Molecular characterization of kappa class glutathione S-transferase from the disk abalone (Haliotis discus discus) and changes in expression following immune and stress challenges

Glutathione S-transferase (GST; EC 2.5.1.18) isoenzymes represent a complex group of proteins that are involved in phase II detoxification in several organisms. In this study, GST kappa (GST kappa) from the disk abalone (Haliotis discus discus; AbGST kappa) was characterized at both the transcriptional and functional levels to determine its potential capacity to perform as a detoxification agent under conditions of different stress. The predicted AbGST kappa protein consists of 227 amino acids, with a predicted molecular weight of 25.6 kDa and a theoretical isoelectric point (pI) of 7.78. In silico analysis reveals that AbGST kappa is a disulfide bond formation protein A (DsbA), consisting of a thioredoxin domain, GSH binding sites (G-sites), and a catalytic residue. In contrast, no hydrophobic ligand binding site (H-site), or signal peptides, were detected. AbGST kappa showed the highest sequence identity with the orthologue from pufferfish (Takifugu obscurus) (60.0%). In a phylogenetic tree, AbGST kappa clustered closely together with other fish GST kappa s, and was evolutionarily distanced from other cytosolic GSTs. The predicted three-dimensional structure clearly demonstrates that the dimer adopts a butterfly-like shape. A tissue distribution analysis revealed that GST kappa was highly expressed in the digestive tract, suggesting it has detoxification ability. Depending on the tissue and time, AbGST kappa showed different expression patterns, and levels of expression, following challenge of the abalone with immune stimulants.

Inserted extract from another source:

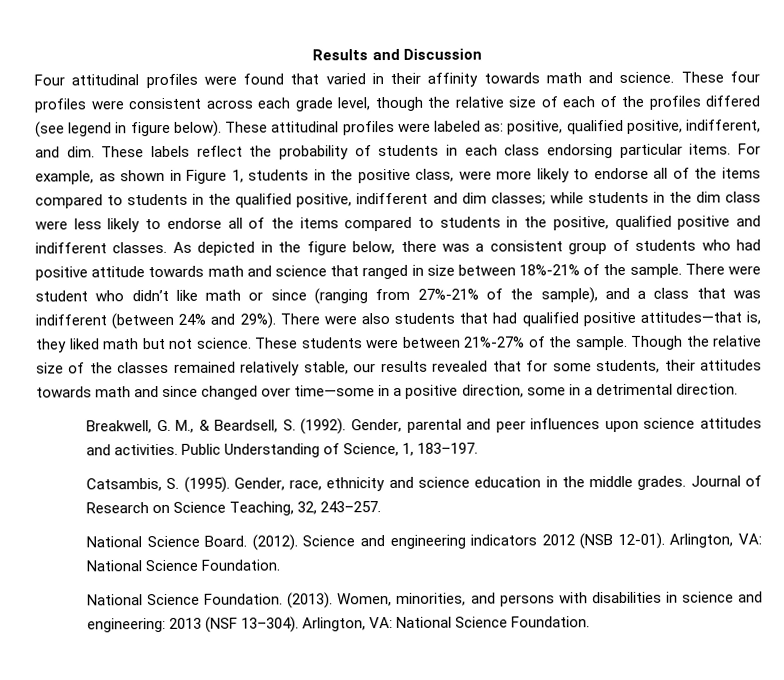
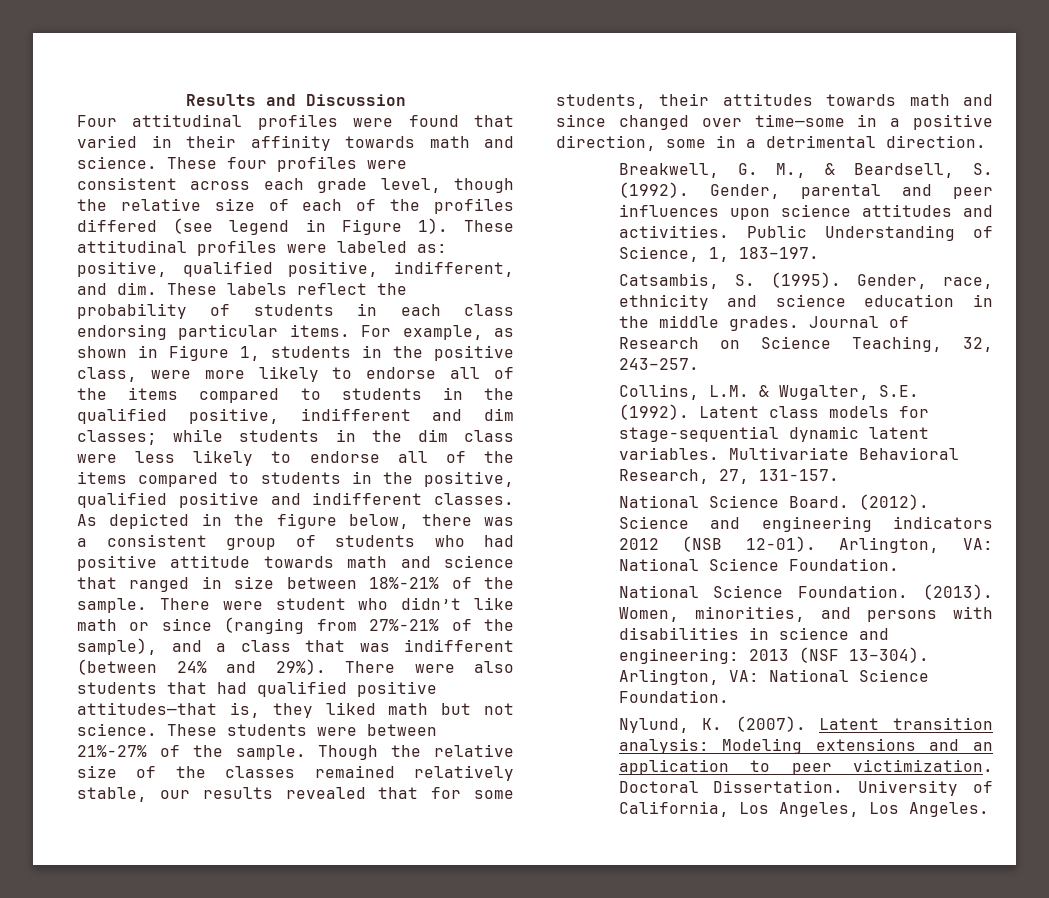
- These four profiles were consistent across each grade level, though the relative size of each of the profiles differed (see legend in figure below).
+ These four profiles were consistent across each grade level, though the relative size of each of the profiles differed (see legend in Figure 1).
+ Collins, L.M. & Wugalter, S.E. (1992). Latent class models for stage-sequential dynamic latent variables. Multivariate Behavioral Research, 27, 131-157.
+ Nylund, K. (2007). Latent transition analysis: Modeling extensions and an application to peer victimization. Doctoral Dissertation. University of California, Los Angeles, Los Angeles.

Enzyme kinetics of the purified recombinant proteins demonstrated its conjugating ability using 1-Chloro-2,4-dinitrobenzene (CDNB) and glutathione (GSH) as substrates, and suggested it has a low affinity for both substrates. The optimum temperature and pH for the rAbGST kappa GSH: CDNB conjugating activity were found to be 35 degrees C and pH 8, respectively indicating that the abalone is well adapted to a wide range of environmental conditions. Cibacron blue (100 mu M) was capable of completely inhibiting rAbGST kappa (100%) with an IC50 (half maximal inhibitory concentration) of 0.05 mu M. A disk diffusion assay revealed that rAbGST kappa could significantly protect cells from H2O2 , CdCl2, and ZnCl2. Altogether, this current study suggests that AbGST kappa is involved in detoxification and immunological host defense mechanisms and allows abalones to overcome stresses in order for them to have an increased chance of survival.